§ **Exercise directions**:
Would you return the data below exactly as it stands, with every picture left out?

Provided records section start

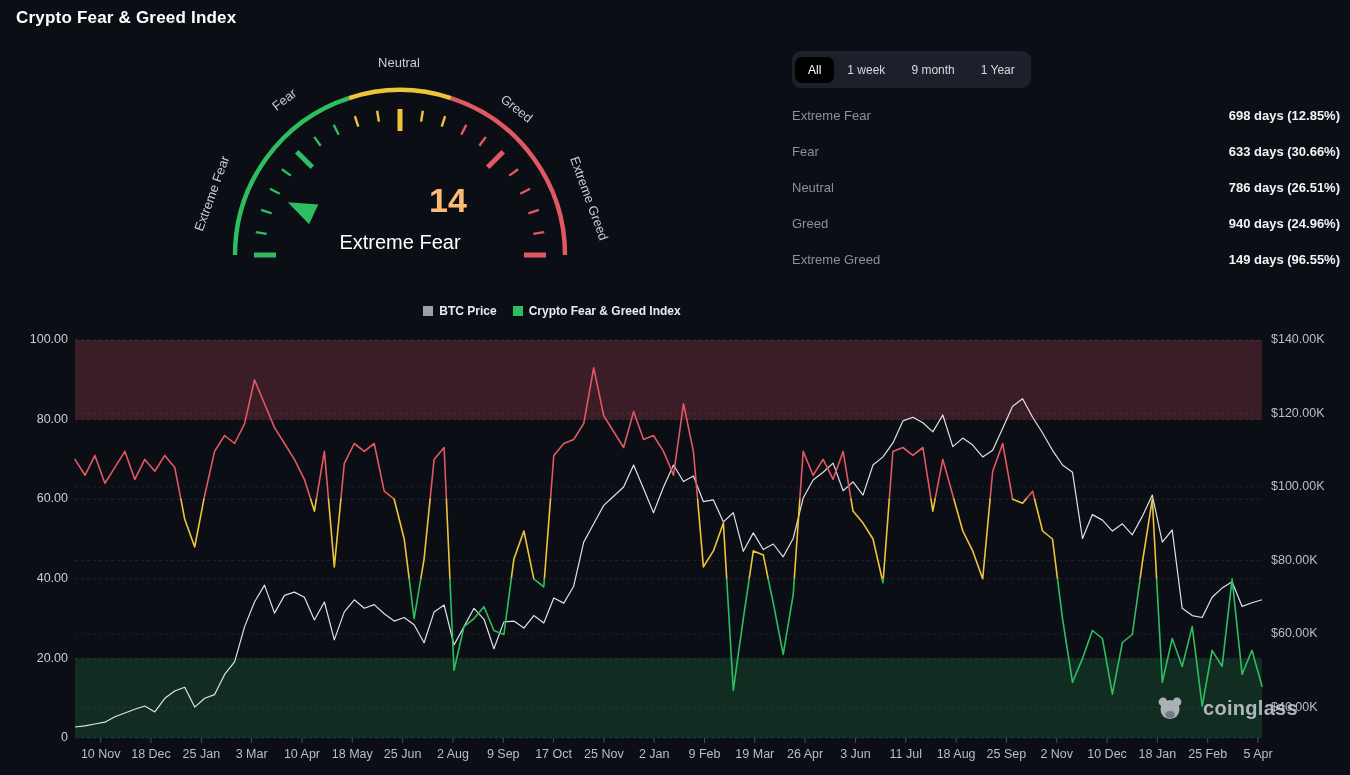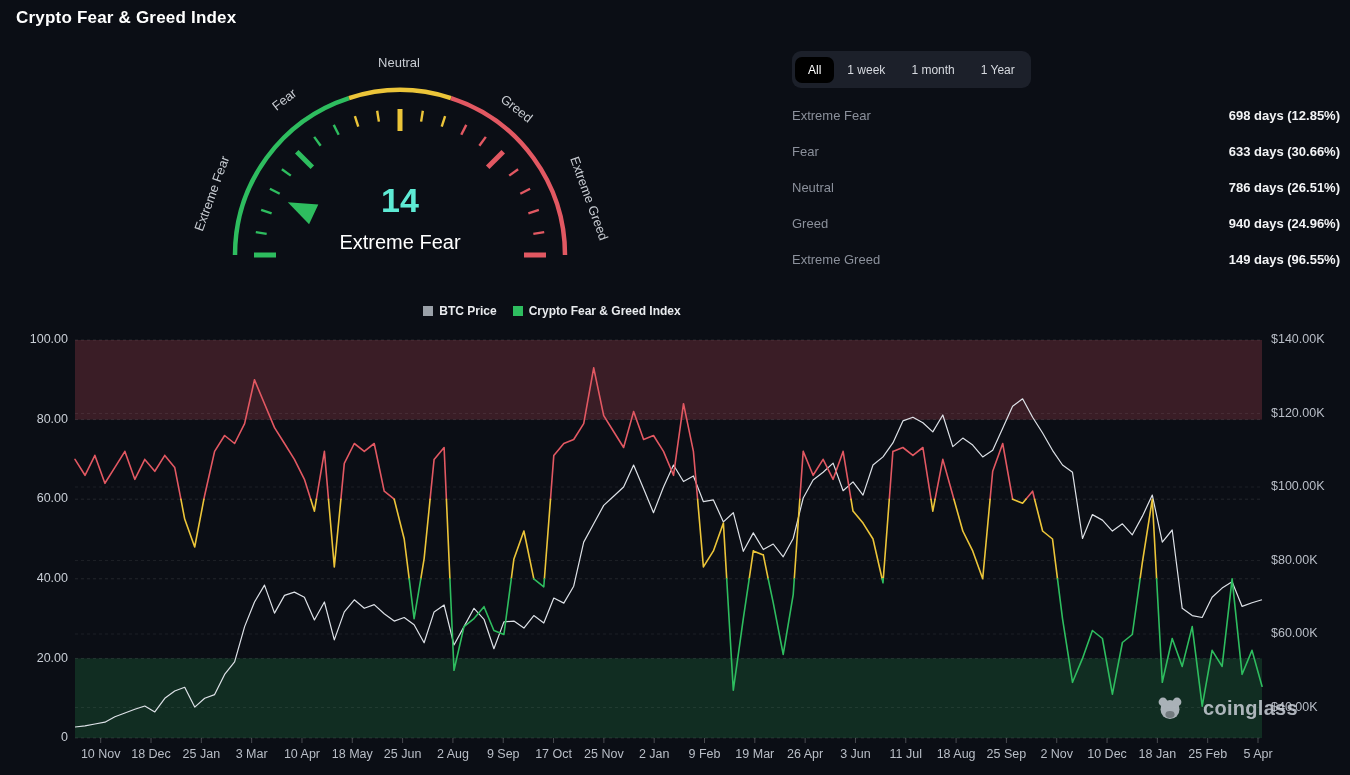"1 month" div.tab { text: 1 -> 9 }
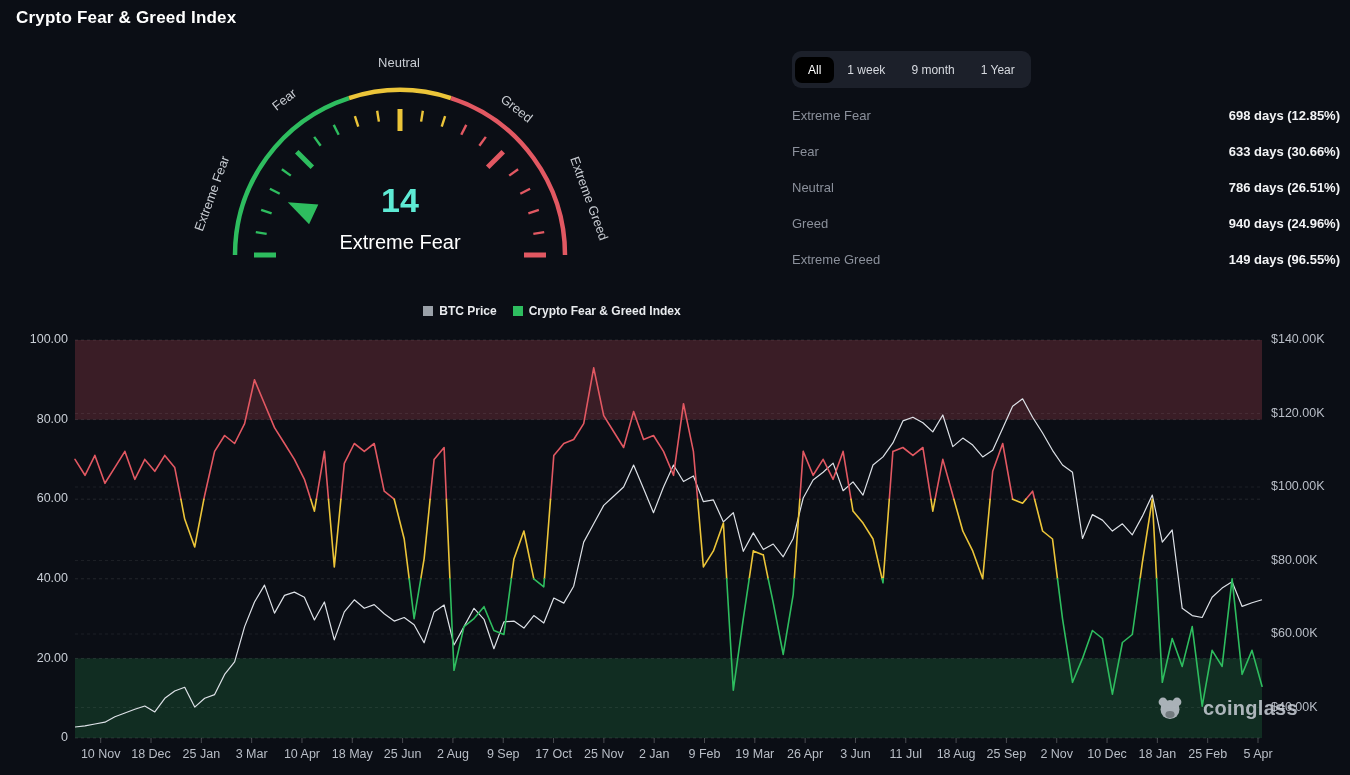"14" div { color: #5eead4 -> #fdba74; margin-left: none -> 48px }
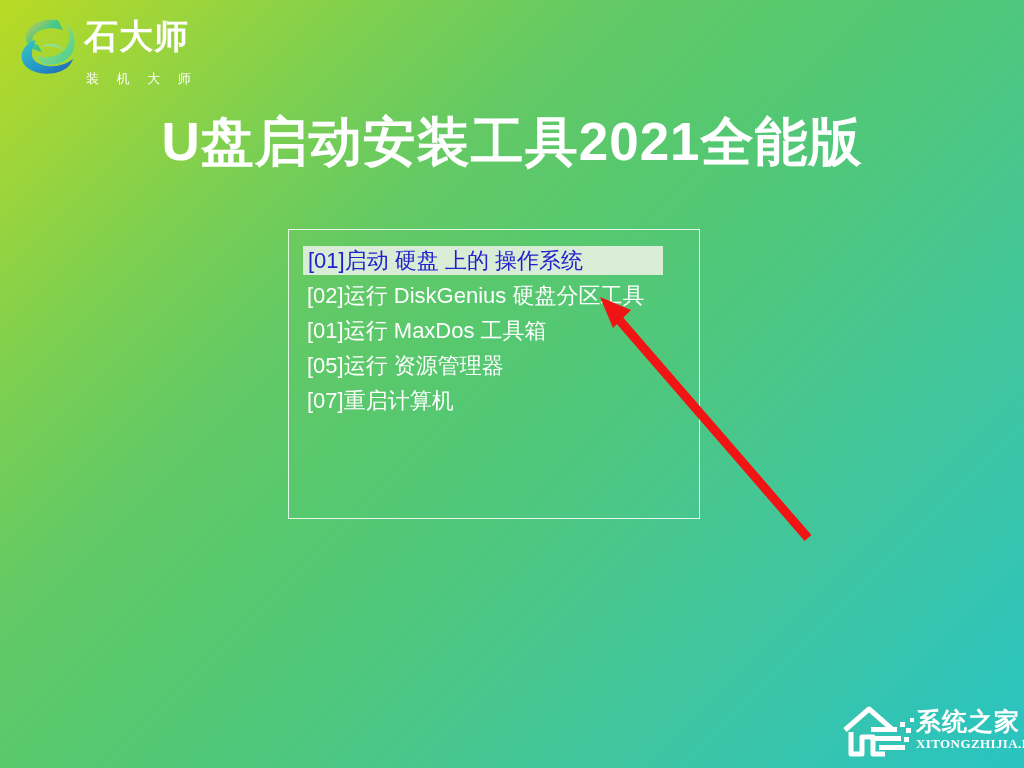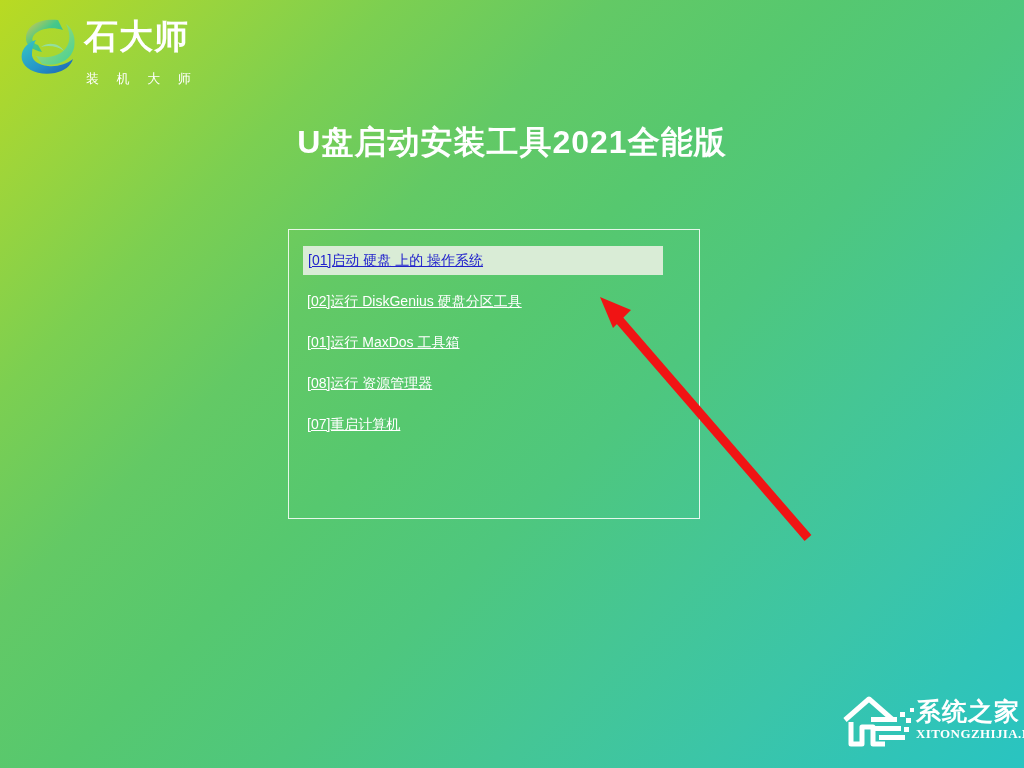"U盘启动安装工具2021全能版" #headline { font-size: 32px -> 53px }
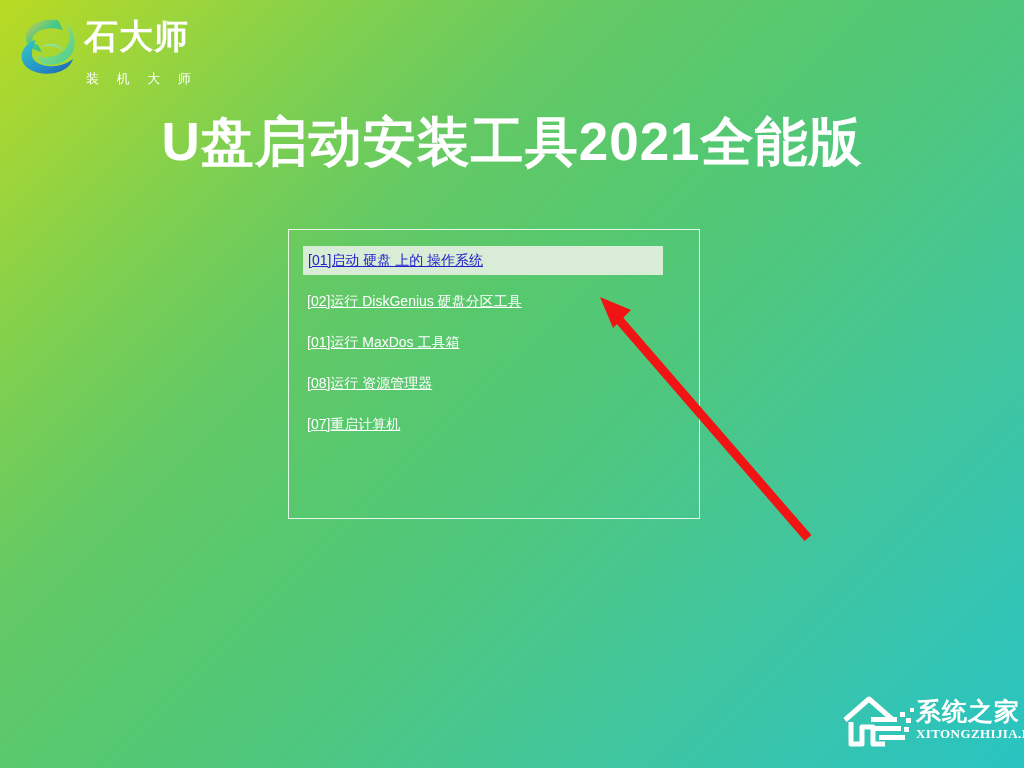"[01]启动 硬盘 上的 操作系统" .menu-item { font-size: 14px -> 22px; margin: 0 0 12px 0 -> 0 0 6px 0; text-decoration: underline -> none }
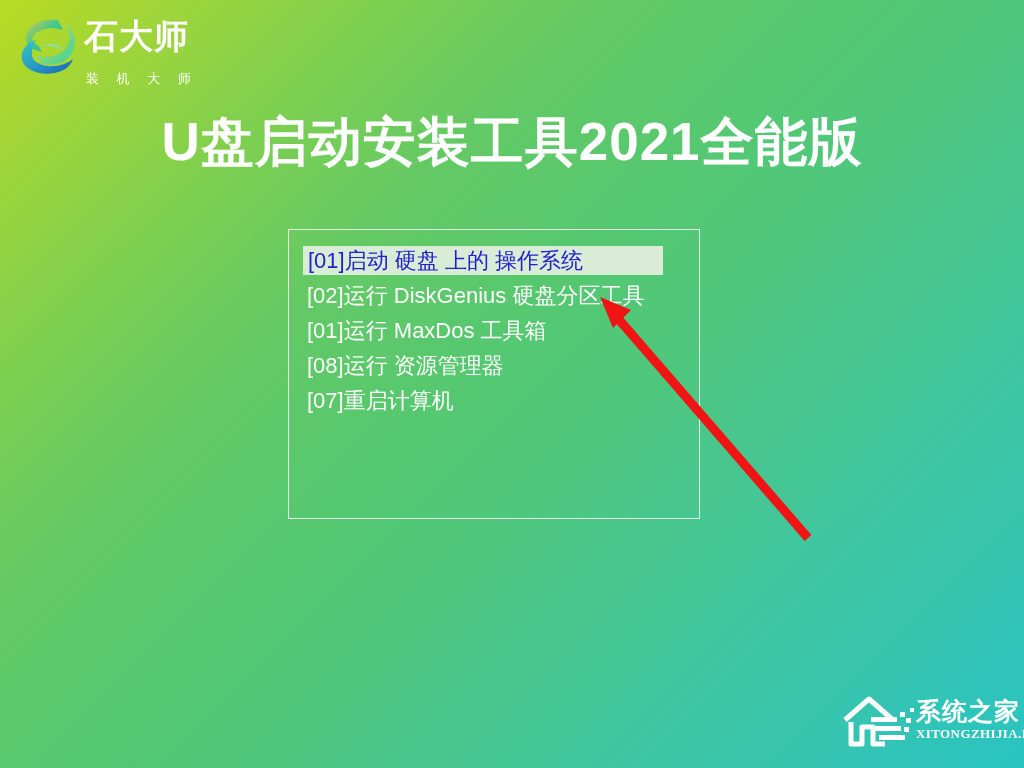"[08]运行 资源管理器" span.mi-text { text: 08 -> 05 }
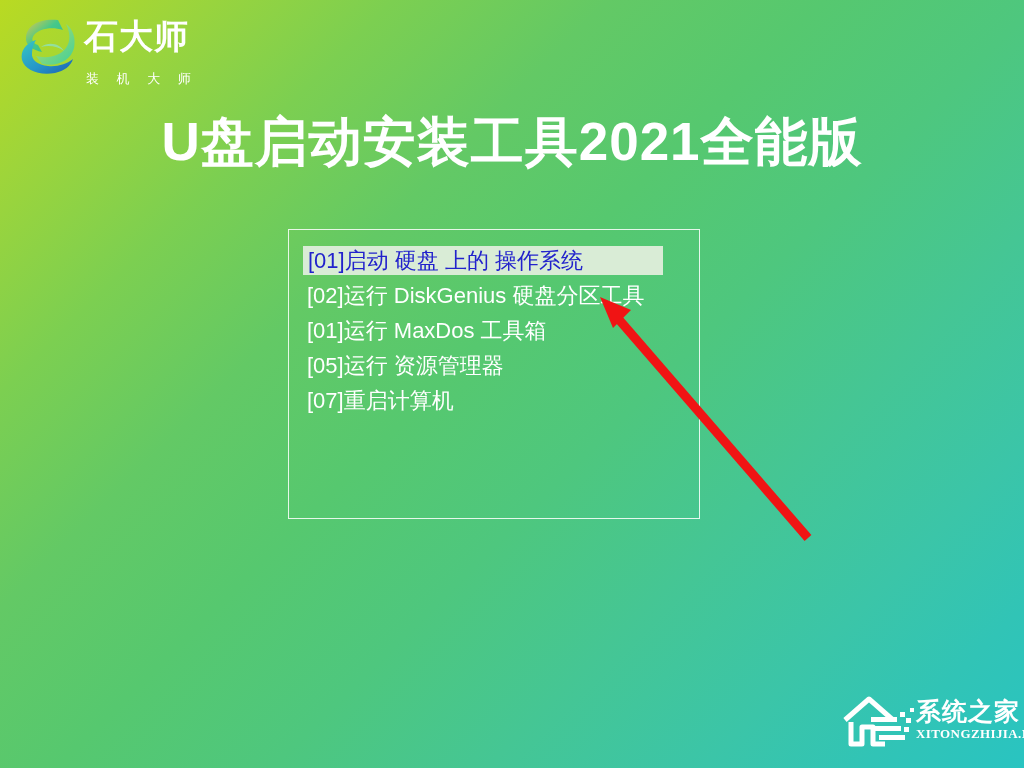"系统之家" #watermark { bottom: 16px -> 6px }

Provided records section end

§ **Solution to this problem**:
"1 month" div.tab { text: 1 -> 9 }
"14" div { color: #5eead4 -> #fdba74; margin-left: none -> 48px }
"U盘启动安装工具2021全能版" #headline { font-size: 32px -> 53px }
"[01]启动 硬盘 上的 操作系统" .menu-item { font-size: 14px -> 22px; margin: 0 0 12px 0 -> 0 0 6px 0; text-decoration: underline -> none }
"[08]运行 资源管理器" span.mi-text { text: 08 -> 05 }
"系统之家" #watermark { bottom: 16px -> 6px }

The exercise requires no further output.